I suspect that there are parallels with other questions but I haven’t been able to find a combination which works in this situation.
In essence I am trying to use a for loop to do multiple imputation (I am aware that there are packages which can do the whole analysis but I need to extract interim stages).
Starting with a data set like this, where y is the outcome, x has the missing values and the imputed missing values are in a1-3.

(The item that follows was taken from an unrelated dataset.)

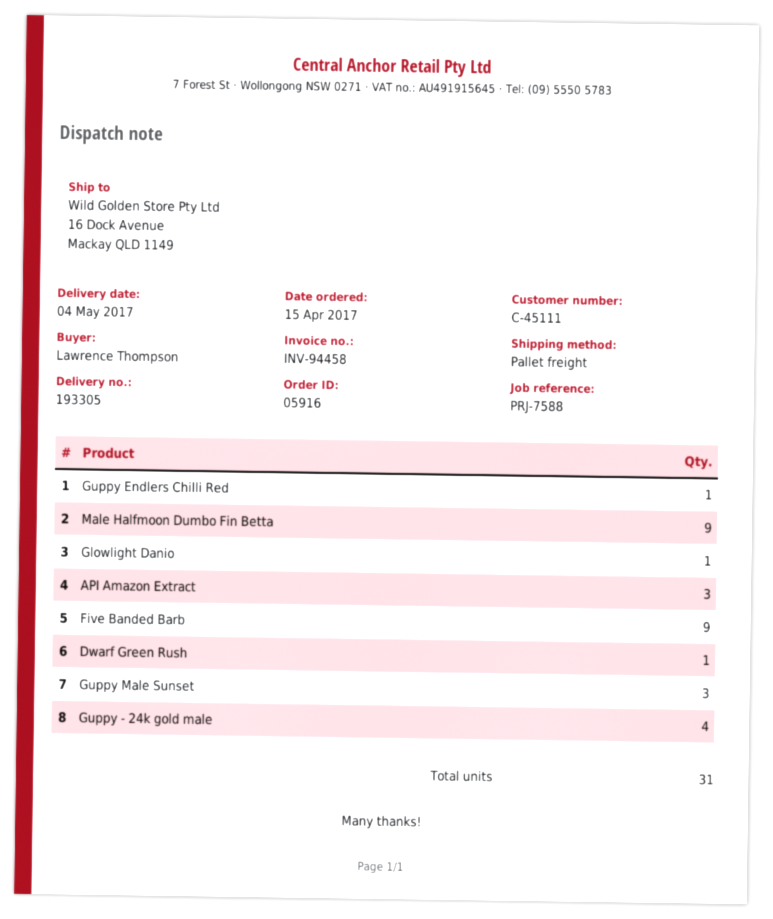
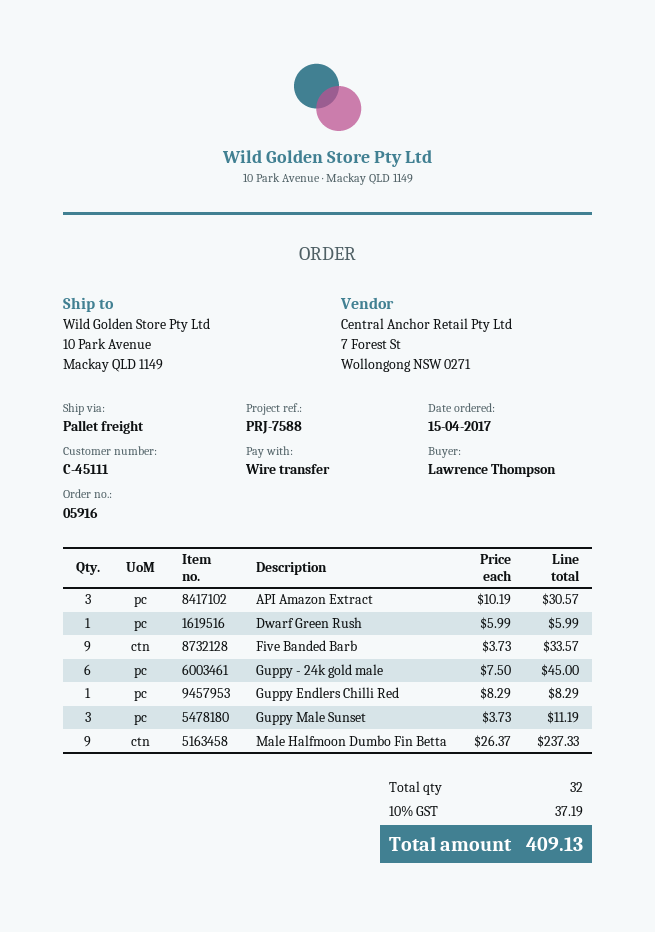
ship to: 16 Dock Avenue, Mackay QLD 1149 -> 10 Park Avenue, Mackay QLD 1149
Glowlight Danio: 1 -> none
Guppy - 24k gold male: 4 -> 6
total quantity: 31 -> 32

dat <- data.frame(y = c(1,0,0,1,0),
x= c(1,NA,2,NA,1),
a1 = c(NA,1,NA,2,NA),
a2 = c(NA,1,NA,1,NA),
a3 = c(NA,2,NA,1,NA))
I thought that I could loop over a1-3, coalescing the values into the x variable and then running the anaysis but this doesn’t seem to work. I’ve tried:
for (i in 1:3) {
dat$x <- coalesce(dat$x,dat$a[i])
z <- glm(y ~ x, data=dat, family="binomial")
res <- summary(z)$coefficient
print(res)
}
But the first line dat$x <- coalesce(dat$x,dat$a[i])
clearly isn’t doing what I think it should as all three “res” are the same and if I print dat$x after this line it hasn’t been updated with the values from A1-3.
I’d thought that using mutate from dplyr might work as in:
for (i in 1:3) {
dat %>%
mutate(x = coalesce(x,a[i]))
z <- glm(y ~ x, data=dat, family="binomial")
res <- summary(z)$coefficient
print(res)
}
But that gives the error “object ‘a’ not found”. I’ve attempted writing a function and then using apply instead of trying to loop but didn’t get any further with that approach. Based on similar questions, I guess this is all to do with how the loop is using the column names but I’ve not managed to implement any of the solutions successfully.
Any hints gratefully received.